*What to work on*. Somewhere below are a line with "[259,967,606,986] --network=host -p" and a later line with "(208, 1042) none". Output exactly those lines and all lines between them.

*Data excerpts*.
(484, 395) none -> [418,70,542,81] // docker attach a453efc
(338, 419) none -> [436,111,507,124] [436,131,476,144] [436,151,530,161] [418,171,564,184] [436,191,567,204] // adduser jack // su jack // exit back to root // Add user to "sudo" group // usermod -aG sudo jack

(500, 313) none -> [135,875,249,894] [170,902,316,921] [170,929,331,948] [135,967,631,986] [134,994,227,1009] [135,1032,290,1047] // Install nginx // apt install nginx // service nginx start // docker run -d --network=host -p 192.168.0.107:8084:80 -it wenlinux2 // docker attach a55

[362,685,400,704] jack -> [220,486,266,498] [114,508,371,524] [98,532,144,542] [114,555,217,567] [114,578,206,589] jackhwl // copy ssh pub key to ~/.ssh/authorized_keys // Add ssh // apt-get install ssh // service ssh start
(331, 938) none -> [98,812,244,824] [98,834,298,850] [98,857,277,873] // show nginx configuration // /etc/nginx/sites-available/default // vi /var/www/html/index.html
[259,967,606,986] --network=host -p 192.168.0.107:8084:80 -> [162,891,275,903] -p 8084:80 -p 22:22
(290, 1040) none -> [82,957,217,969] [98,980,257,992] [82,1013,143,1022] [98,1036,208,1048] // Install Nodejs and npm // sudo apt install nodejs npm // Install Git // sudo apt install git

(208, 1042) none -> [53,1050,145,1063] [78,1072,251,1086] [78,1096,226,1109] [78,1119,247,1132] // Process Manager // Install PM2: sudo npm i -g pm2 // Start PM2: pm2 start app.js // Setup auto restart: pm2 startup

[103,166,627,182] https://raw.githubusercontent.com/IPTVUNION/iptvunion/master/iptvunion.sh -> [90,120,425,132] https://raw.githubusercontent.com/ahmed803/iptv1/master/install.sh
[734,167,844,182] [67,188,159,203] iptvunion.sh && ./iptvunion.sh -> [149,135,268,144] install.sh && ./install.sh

*Written reply*.
[259,967,606,986] --network=host -p 192.168.0.107:8084:80 -> [162,891,275,903] -p 8084:80 -p 22:22
(290, 1040) none -> [82,957,217,969] [98,980,257,992] [82,1013,143,1022] [98,1036,208,1048] // Install Nodejs and npm // sudo apt install nodejs npm // Install Git // sudo apt install git

(208, 1042) none -> [53,1050,145,1063] [78,1072,251,1086] [78,1096,226,1109] [78,1119,247,1132] // Process Manager // Install PM2: sudo npm i -g pm2 // Start PM2: pm2 start app.js // Setup auto restart: pm2 startup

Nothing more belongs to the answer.